Arbeitskampf im Krankenhaus: Streik um Streik
An der Charité beginnt ein unbefristeter Streik – die Klinikleitung versucht ihn gerichtlich zu verhindern. Etwa tausend OPs werden abgesagt.
Nun also doch: Mit der Frühschicht am heutigen Montag beginnt der Streik an der Charité. Krankenschwestern, Pfleger und weitere Beschäftigte treten in den Ausstand – unbefristet. Wegen des Streiks sollen allein in der ersten Woche etwa 1000 geplante Operationen abgesagt werden, lebensnotwendige Operationen finden aber statt. Mehr als 20 Stationen der Klinik sollen geschlossen werden. Die streikenden Krankenhausmitarbeiter streiken nicht für ein höheres Gehalt, sondern für bessere Arbeitsbedingungen.
Bis zum letzten Moment versucht die Leitung der Charité, den Streik gerichtlich zu verbieten. Am Freitag scheiterte eine einstweilige Verfügung beim Arbeitsgericht. Die Charité argumentierte, dass die Personalausstattung tariflich geregelt sei und der Streik deshalb gegen die Friedenspflicht verstoße. Außerdem sei durch die Schließung vieler Stationen die Versorgung der Patienten gefährdet. Das Gericht lehnte es jedoch sowohl ab, den Streik ganz zu verbieten, als auch den Streik auf weniger Stationen zu beschränken. Es verwies auf den Notfallplan, der die Notversorgung der Patienten sicherstellt.
Ein Pfleger auf zehn Patienten
„Nicht der Streik, sondern der Alltag gefährdet das Wohl der Patienten“, meint Stephan Gummert. Der 44-jährige ist Pfleger auf der kardiologischen Station im Virchow-Klinikum, das zur Charité gehört. Gummert erzählt, dass er im Monat durchschnittlich auf 25 Überstunden, also etwa drei Arbeitstage komme. Auf seiner Station käme häufig nur ein Pfleger auf zehn Patienten. Gummert und seine Kollegen wollen durch den Streik ein Betreuungsverhältnis von sieben zu eins erreichen.
Seit 1998 arbeitet Gunnert auf der Station, seit dem hätten sich die Arbeitsbedingungen „hanebüchen verschlechtert.“ Auf der Station mit 31 Betten seien sie tagsüber zu dritt, am Wochenende und nachts nur zwei Pfleger. „Gerade die jungen Kollegen hatten jahrelang Angst vor der Nachtschicht“, so Gummert.
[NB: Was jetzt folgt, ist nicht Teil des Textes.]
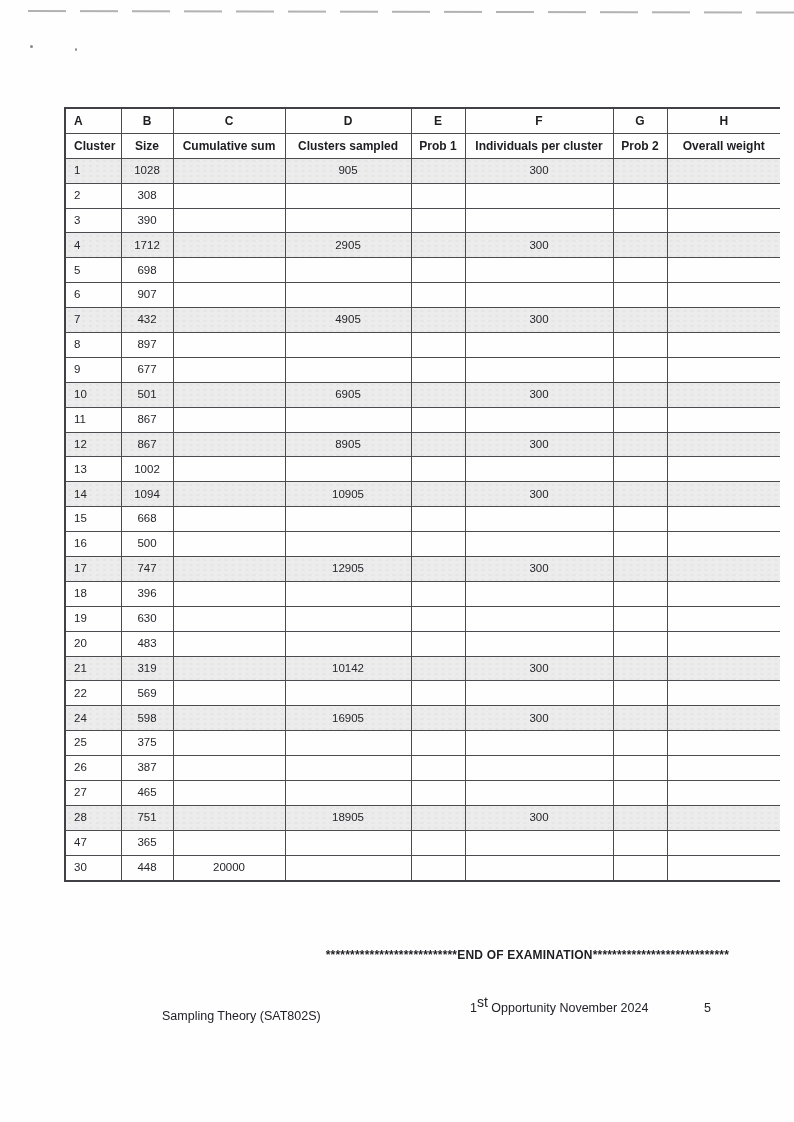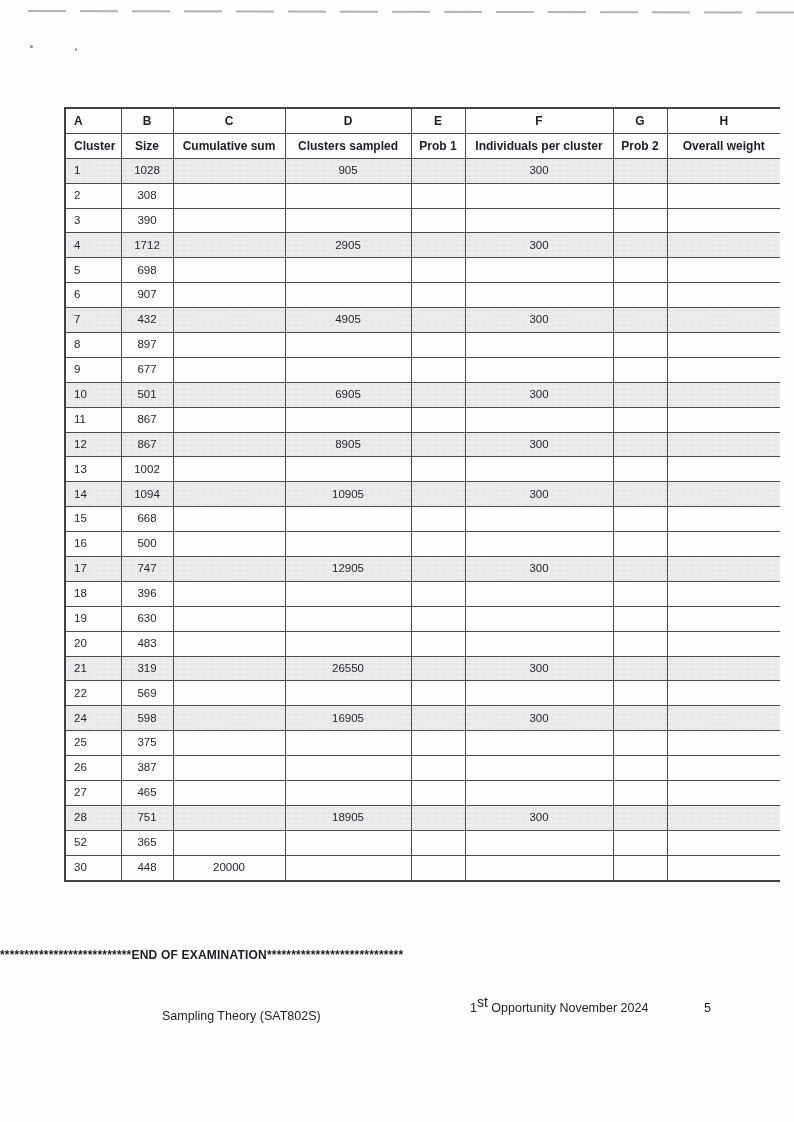"26550" td { text: 26550 -> 10142 }
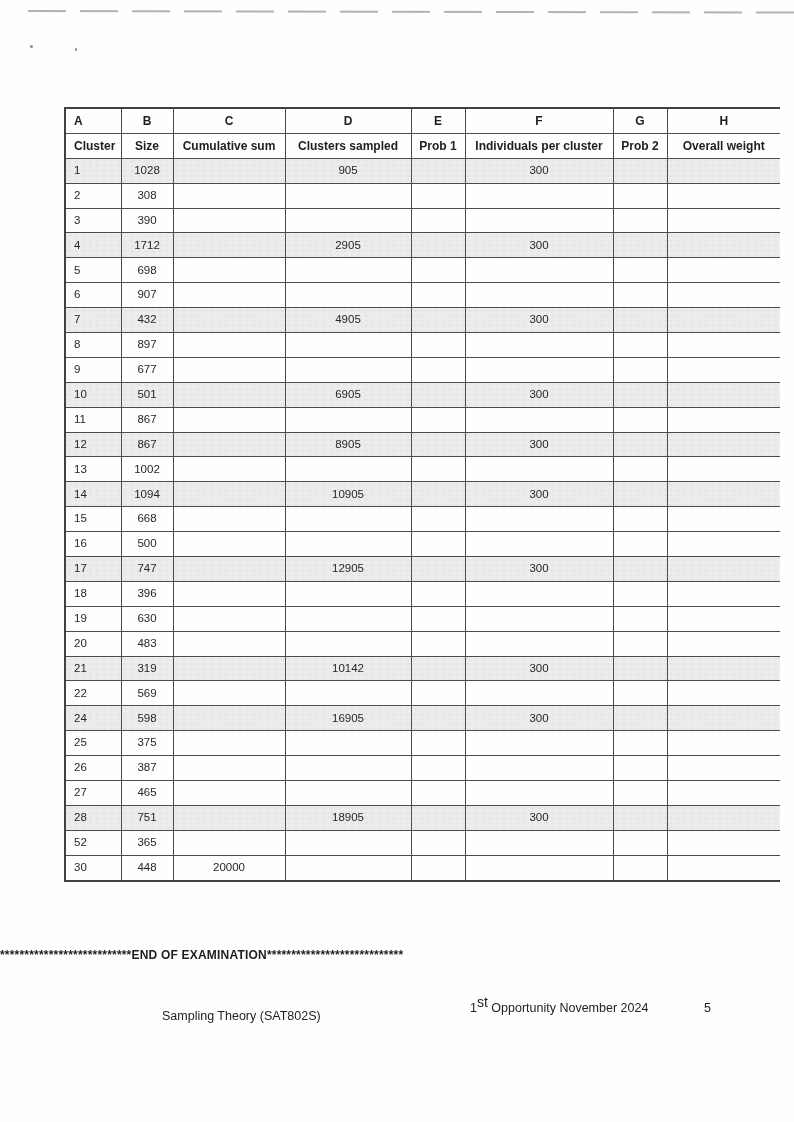"52" td.col-a { text: 52 -> 47 }
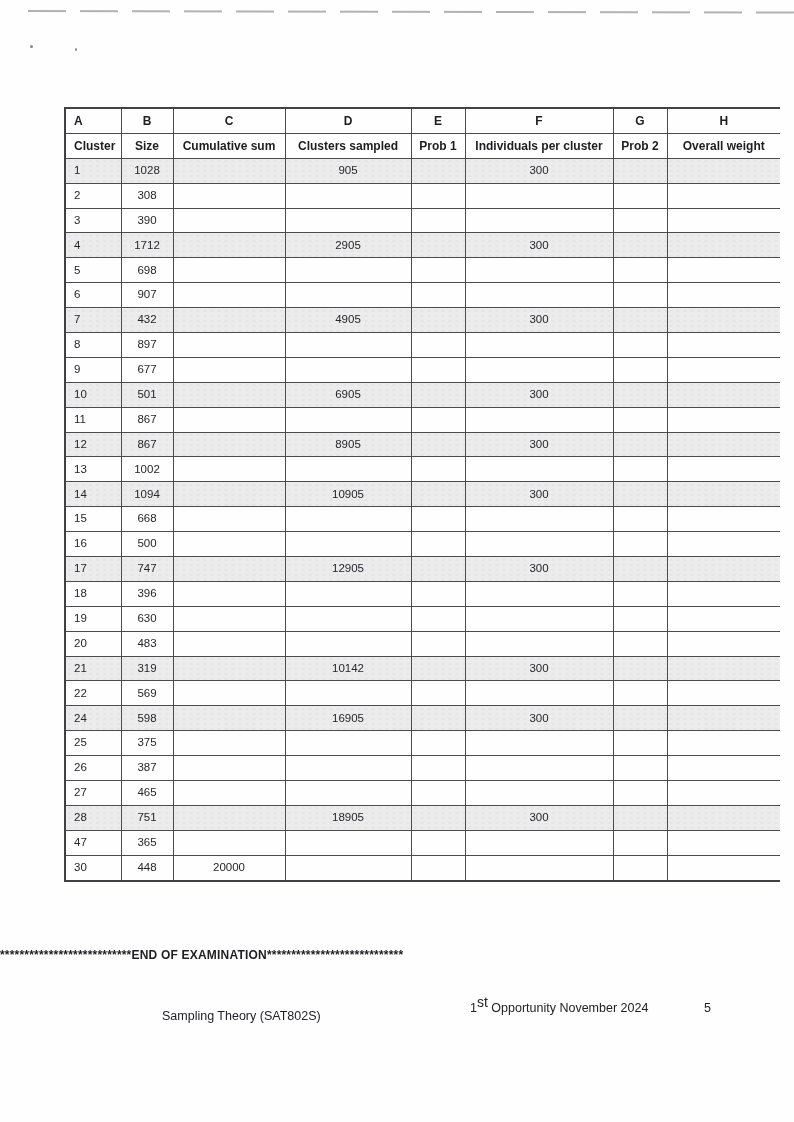"***************************END OF" .end-line { text-align: left -> right }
Am gestrigen Sonntag ist er damit beschäftigt, die Räumung seiner Station vorzubereiten. Er und seine Kollegen werden ab Montag streiken. Am frühen Morgen sollen die letzten Patienten auf andere Stationen verteilt und die Station geschlossen werden.
Kämpferischer Kalle Kunkel
Trotzdem ist unklar, ob der Streik wie geplant und in vollem Umfang stattfinden wird. Nach der Entscheidung des Arbeitsgerichts am Freitag legt die Leitung der Charité nun Berufung vor dem Landesarbeitsgericht ein. Wann über die Berufung entscheiden wird, ist noch unklar. Die Charité wollte sich auf Anfrage der taz erst im Laufe des heutigen Montags zu ihrem weiteren Vorgehen äußern. Da die Berufung jedoch keine aufschiebende Wirkung hat, könnte der Streik erst im Nachhinein eingeschränkt werden. „Die Charité sollte besser mit den politisch Verantwortlichen sprechen, statt den Streik zu torpedieren“, sagte Kalle Kunkel, der als Gewerkschaftssekretär von verdi für den Streik zuständig ist, und nahm damit auch die Berliner Politik in die Verantwortung. Im Aufsichtsrat der Charité sitzen sowohl die Wissenschaftssenatorin Sandra Scheeres als auch Finanzsenator Matthias Kollatz-Ahnen.
Kunkel ist zuversichtlich, dass trotz der sehr kurzfristigen Entscheidung des Gerichts viele Pfleger in den Streik treten werden. „Die Kollegen sind jetzt noch wütender“, so Kunkel. Weil der Notfallplan eingehalten werden muss, könnten gar nicht alle streiken, die wollten. Den Versuch der Charité, den Streik gerichtlich zu verhindern, da sonst das Wohl der Patienten gefährdet sei, kritisierte Kunkel: „Jahrelang hat man die Notrufe der Pfleger ignoriert.“
Für Dienstag planen Gewerkschaft und Streikende eine Kundgebung vor dem Brandenburger Tor.